> EXERCISE BRIEF
Each line below from the "De 5 a 9 empregados | Norte: 1,193 -> 1,073" line through the "Grand total | Centro-Oeste: 16,782 -> 12,940" line, those two included, must be restated word for word; the pictures must not be.

---------- SUPPLIED MATERIAL ----------

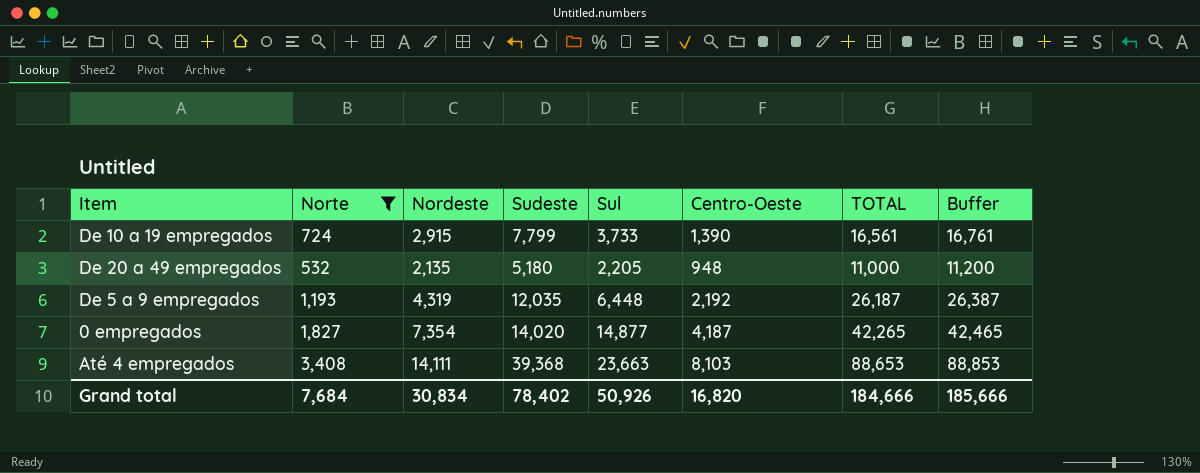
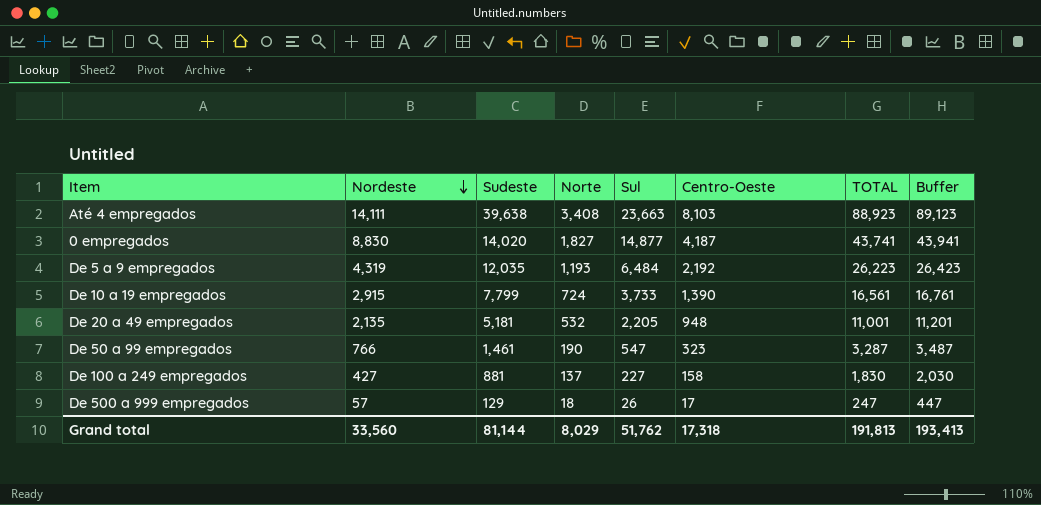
filter: Norte >= 532 -> none
row order: none -> Nordeste descending
column Norte | position: 2 -> 4
Até 4 empregados | Sudeste: 39,368 -> 39,638
Até 4 empregados | TOTAL: 88,653 -> 88,923
Até 4 empregados | Buffer: 88,853 -> 89,123
0 empregados | Nordeste: 7,354 -> 8,830
0 empregados | TOTAL: 42,265 -> 43,741
0 empregados | Buffer: 42,465 -> 43,941
De 5 a 9 empregados | Sul: 6,448 -> 6,484
De 5 a 9 empregados | TOTAL: 26,187 -> 26,223
De 5 a 9 empregados | Buffer: 26,387 -> 26,423
De 20 a 49 empregados | Sudeste: 5,180 -> 5,181
De 20 a 49 empregados | TOTAL: 11,000 -> 11,001
De 20 a 49 empregados | Buffer: 11,200 -> 11,201
Grand total | Nordeste: 30,834 -> 33,560
Grand total | Sudeste: 78,402 -> 81,144
Grand total | Norte: 7,684 -> 8,029
Grand total | Sul: 50,926 -> 51,762
Grand total | Centro-Oeste: 16,820 -> 17,318
Grand total | TOTAL: 184,666 -> 191,813
Grand total | Buffer: 185,666 -> 193,413

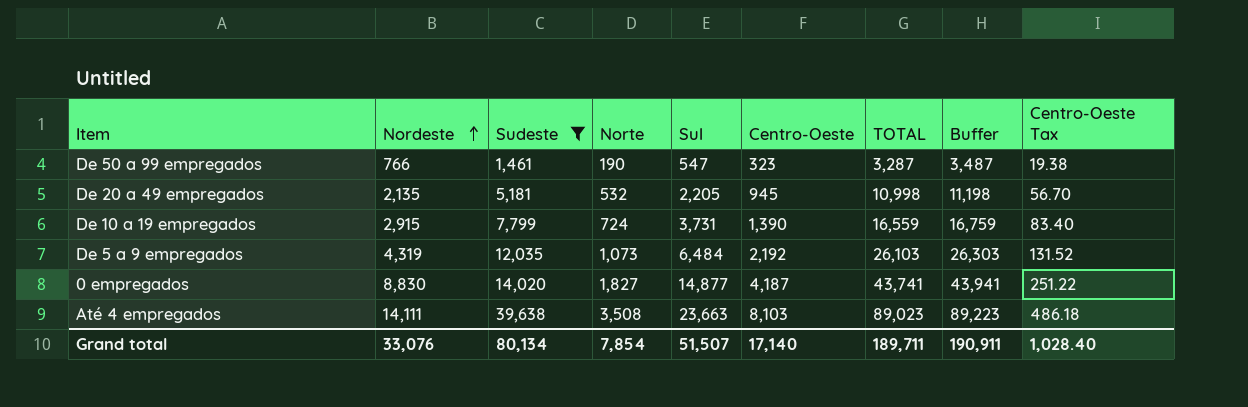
filter: none -> Sudeste >= 1,461
row order: Nordeste descending -> Nordeste ascending
column Centro-Oeste Tax | formula: none -> [Centro-Oeste] * 0.06
De 20 a 49 empregados | Centro-Oeste: 948 -> 945
De 20 a 49 empregados | TOTAL: 11,001 -> 10,998
De 20 a 49 empregados | Buffer: 11,201 -> 11,198
De 10 a 19 empregados | Sul: 3,733 -> 3,731
De 10 a 19 empregados | TOTAL: 16,561 -> 16,559
De 10 a 19 empregados | Buffer: 16,761 -> 16,759
De 5 a 9 empregados | Norte: 1,193 -> 1,073
De 5 a 9 empregados | TOTAL: 26,223 -> 26,103
De 5 a 9 empregados | Buffer: 26,423 -> 26,303
Até 4 empregados | Norte: 3,408 -> 3,508
Até 4 empregados | TOTAL: 88,923 -> 89,023
Até 4 empregados | Buffer: 89,123 -> 89,223
Grand total | Nordeste: 33,560 -> 33,076
Grand total | Sudeste: 81,144 -> 80,134
Grand total | Norte: 8,029 -> 7,854
Grand total | Sul: 51,762 -> 51,507
Grand total | Centro-Oeste: 17,318 -> 17,140
Grand total | TOTAL: 191,813 -> 189,711
Grand total | Buffer: 193,413 -> 190,911

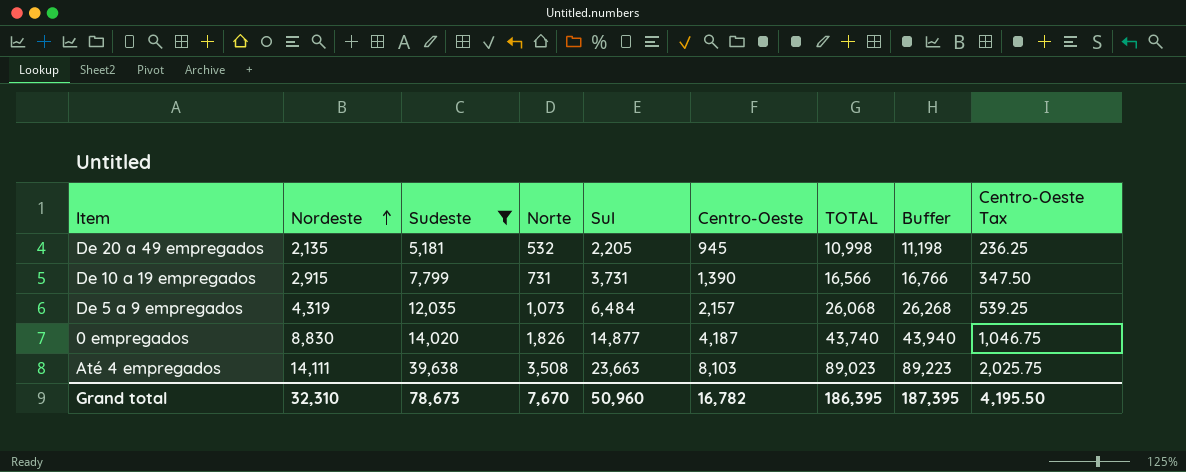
column Centro-Oeste Tax | formula: [Centro-Oeste] * 0.06 -> [Centro-Oeste] * 0.25
row De 50 a 99 empregados: 766 | 1,461 | 190 | 547 | 323 | 3,287 | 3,487 | 19.38 -> none
De 10 a 19 empregados | Norte: 724 -> 731
De 10 a 19 empregados | TOTAL: 16,559 -> 16,566
De 10 a 19 empregados | Buffer: 16,759 -> 16,766
De 5 a 9 empregados | Centro-Oeste: 2,192 -> 2,157
De 5 a 9 empregados | TOTAL: 26,103 -> 26,068
De 5 a 9 empregados | Buffer: 26,303 -> 26,268
0 empregados | Norte: 1,827 -> 1,826
0 empregados | TOTAL: 43,741 -> 43,740
0 empregados | Buffer: 43,941 -> 43,940
Grand total | Nordeste: 33,076 -> 32,310
Grand total | Sudeste: 80,134 -> 78,673
Grand total | Norte: 7,854 -> 7,670
Grand total | Sul: 51,507 -> 50,960
Grand total | Centro-Oeste: 17,140 -> 16,782
Grand total | TOTAL: 189,711 -> 186,395
Grand total | Buffer: 190,911 -> 187,395
Grand total | Centro-Oeste Tax: 1,028.40 -> 4,195.50

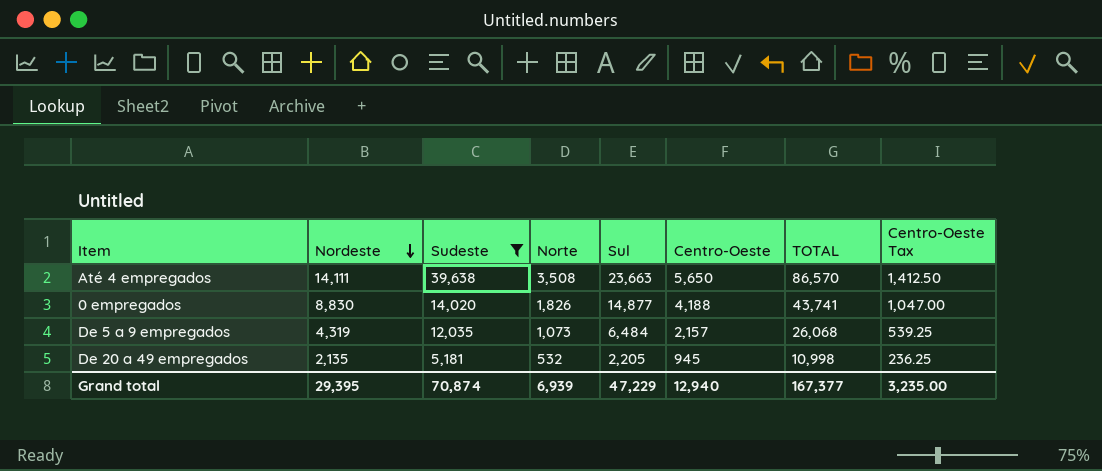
row order: Nordeste ascending -> Nordeste descending
column Buffer | formula: [TOTAL] + 200 -> none
row De 10 a 19 empregados: 2,915 | 7,799 | 731 | 3,731 | 1,390 | 16,566 | 16,766 | 347.50 -> none
Até 4 empregados | Centro-Oeste: 8,103 -> 5,650
Até 4 empregados | TOTAL: 89,023 -> 86,570
Até 4 empregados | Centro-Oeste Tax: 2,025.75 -> 1,412.50
0 empregados | Centro-Oeste: 4,187 -> 4,188
0 empregados | TOTAL: 43,740 -> 43,741
0 empregados | Centro-Oeste Tax: 1,046.75 -> 1,047.00
Grand total | Nordeste: 32,310 -> 29,395
Grand total | Sudeste: 78,673 -> 70,874
Grand total | Norte: 7,670 -> 6,939
Grand total | Sul: 50,960 -> 47,229
Grand total | Centro-Oeste: 16,782 -> 12,940
Grand total | TOTAL: 186,395 -> 167,377
Grand total | Centro-Oeste Tax: 4,195.50 -> 3,235.00

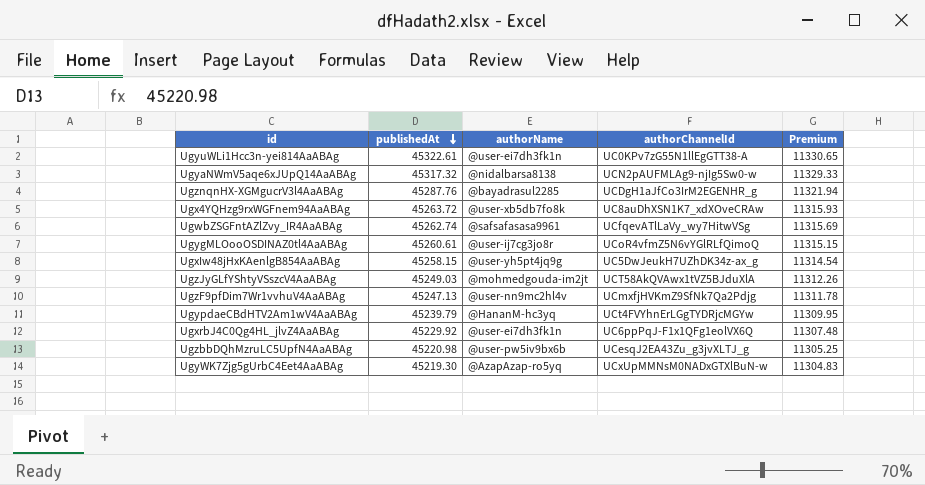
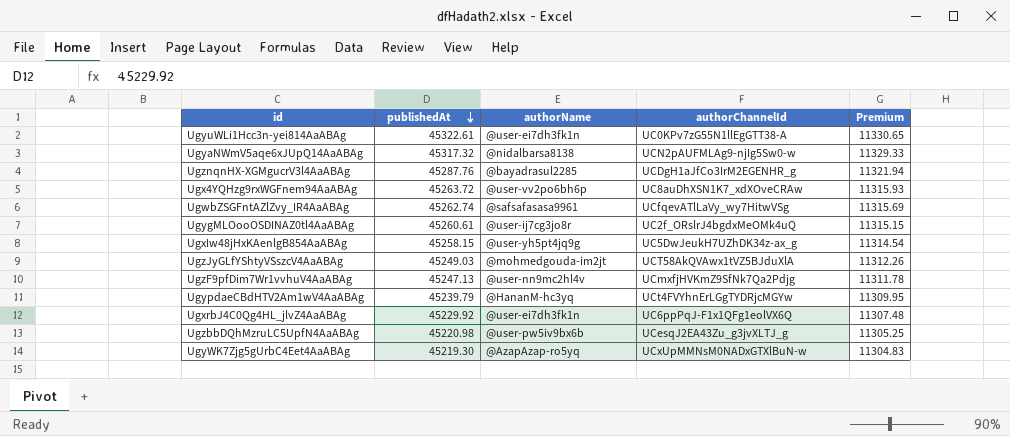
Ugx4YQHzg9rxWGFnem94AaABAg | authorName: @user-xb5db7fo8k -> @user-vv2po6bh6p
UgygMLOooOSDINAZ0tl4AaABAg | authorChannelId: UCoR4vfmZ5N6vYGlRLfQimoQ -> UC2f_ORslrJ4bgdxMeOMk4uQ

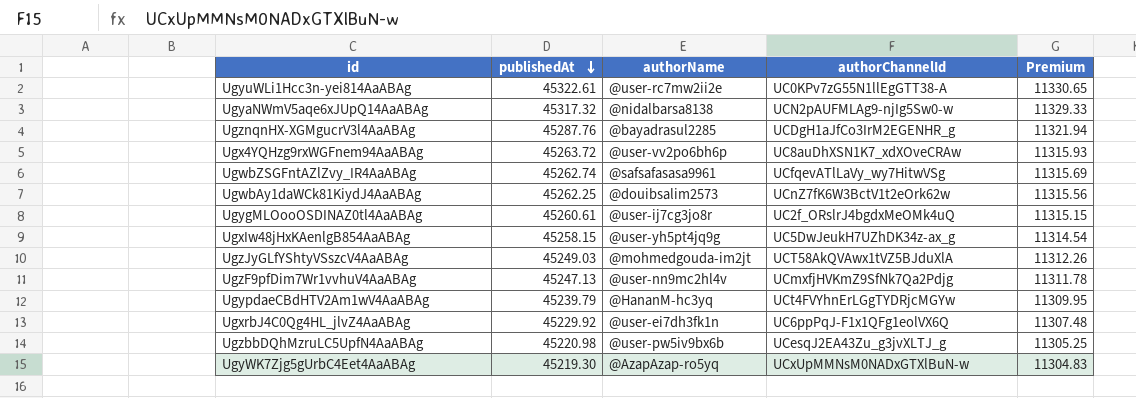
UgyuWLi1Hcc3n-yei814AaABAg | authorName: @user-ei7dh3fk1n -> @user-rc7mw2ii2e
row UgwbAy1daWCk81KiydJ4AaABAg: none -> 45262.25 | @douibsalim2573 | UCnZ7fK6W3BctV1t2eOrk62w | 11315.56

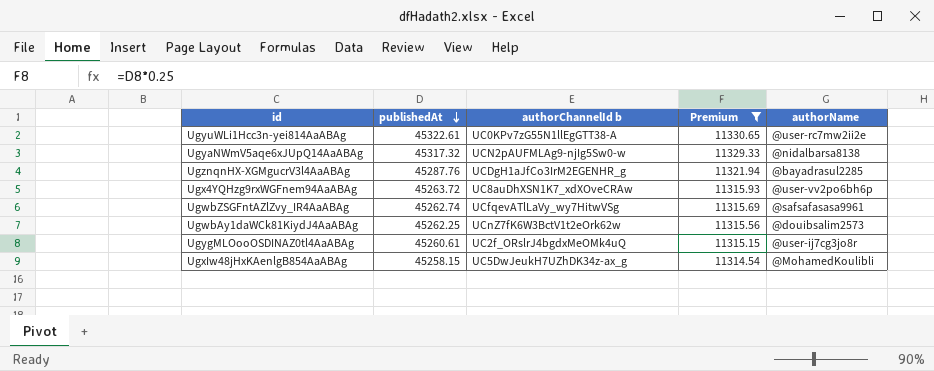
filter: none -> Premium >= 11314.54
column name: authorChannelId -> authorChannelId b
column authorName | position: 3 -> 5
UgxIw48jHxKAenlgB854AaABAg | authorName: @user-yh5pt4jq9g -> @MohamedKoulibli

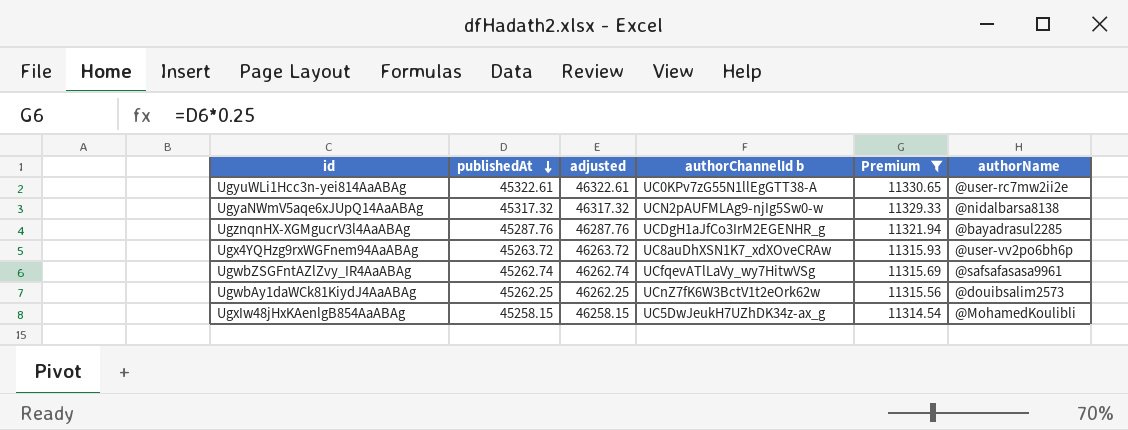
column adjusted | formula: none -> [publishedAt] + 1000
row UgygMLOooOSDINAZ0tl4AaABAg: 45260.61 | UC2f_ORslrJ4bgdxMeOMk4uQ | 11315.15 | @user-ij7cg3jo8r -> none

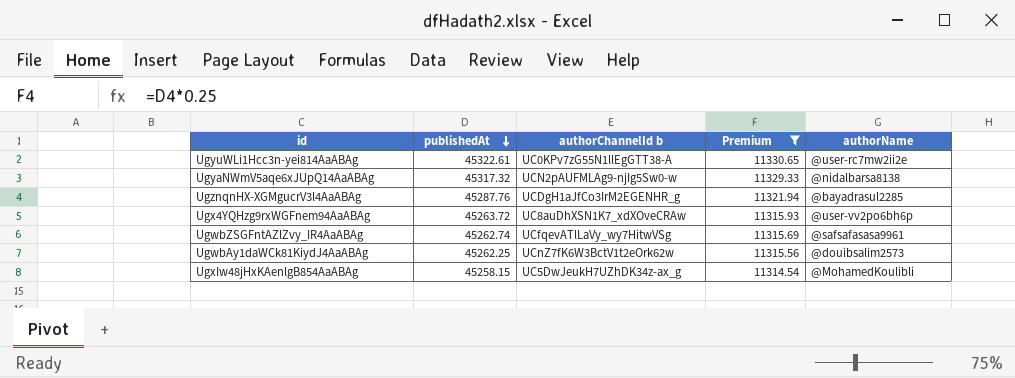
column adjusted | formula: [publishedAt] + 1000 -> none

----------

> ANSWER BOX
De 5 a 9 empregados | Norte: 1,193 -> 1,073
De 5 a 9 empregados | TOTAL: 26,223 -> 26,103
De 5 a 9 empregados | Buffer: 26,423 -> 26,303
Até 4 empregados | Norte: 3,408 -> 3,508
Até 4 empregados | TOTAL: 88,923 -> 89,023
Até 4 empregados | Buffer: 89,123 -> 89,223
Grand total | Nordeste: 33,560 -> 33,076
Grand total | Sudeste: 81,144 -> 80,134
Grand total | Norte: 8,029 -> 7,854
Grand total | Sul: 51,762 -> 51,507
Grand total | Centro-Oeste: 17,318 -> 17,140
Grand total | TOTAL: 191,813 -> 189,711
Grand total | Buffer: 193,413 -> 190,911

column Centro-Oeste Tax | formula: [Centro-Oeste] * 0.06 -> [Centro-Oeste] * 0.25
row De 50 a 99 empregados: 766 | 1,461 | 190 | 547 | 323 | 3,287 | 3,487 | 19.38 -> none
De 10 a 19 empregados | Norte: 724 -> 731
De 10 a 19 empregados | TOTAL: 16,559 -> 16,566
De 10 a 19 empregados | Buffer: 16,759 -> 16,766
De 5 a 9 empregados | Centro-Oeste: 2,192 -> 2,157
De 5 a 9 empregados | TOTAL: 26,103 -> 26,068
De 5 a 9 empregados | Buffer: 26,303 -> 26,268
0 empregados | Norte: 1,827 -> 1,826
0 empregados | TOTAL: 43,741 -> 43,740
0 empregados | Buffer: 43,941 -> 43,940
Grand total | Nordeste: 33,076 -> 32,310
Grand total | Sudeste: 80,134 -> 78,673
Grand total | Norte: 7,854 -> 7,670
Grand total | Sul: 51,507 -> 50,960
Grand total | Centro-Oeste: 17,140 -> 16,782
Grand total | TOTAL: 189,711 -> 186,395
Grand total | Buffer: 190,911 -> 187,395
Grand total | Centro-Oeste Tax: 1,028.40 -> 4,195.50

row order: Nordeste ascending -> Nordeste descending
column Buffer | formula: [TOTAL] + 200 -> none
row De 10 a 19 empregados: 2,915 | 7,799 | 731 | 3,731 | 1,390 | 16,566 | 16,766 | 347.50 -> none
Até 4 empregados | Centro-Oeste: 8,103 -> 5,650
Até 4 empregados | TOTAL: 89,023 -> 86,570
Até 4 empregados | Centro-Oeste Tax: 2,025.75 -> 1,412.50
0 empregados | Centro-Oeste: 4,187 -> 4,188
0 empregados | TOTAL: 43,740 -> 43,741
0 empregados | Centro-Oeste Tax: 1,046.75 -> 1,047.00
Grand total | Nordeste: 32,310 -> 29,395
Grand total | Sudeste: 78,673 -> 70,874
Grand total | Norte: 7,670 -> 6,939
Grand total | Sul: 50,960 -> 47,229
Grand total | Centro-Oeste: 16,782 -> 12,940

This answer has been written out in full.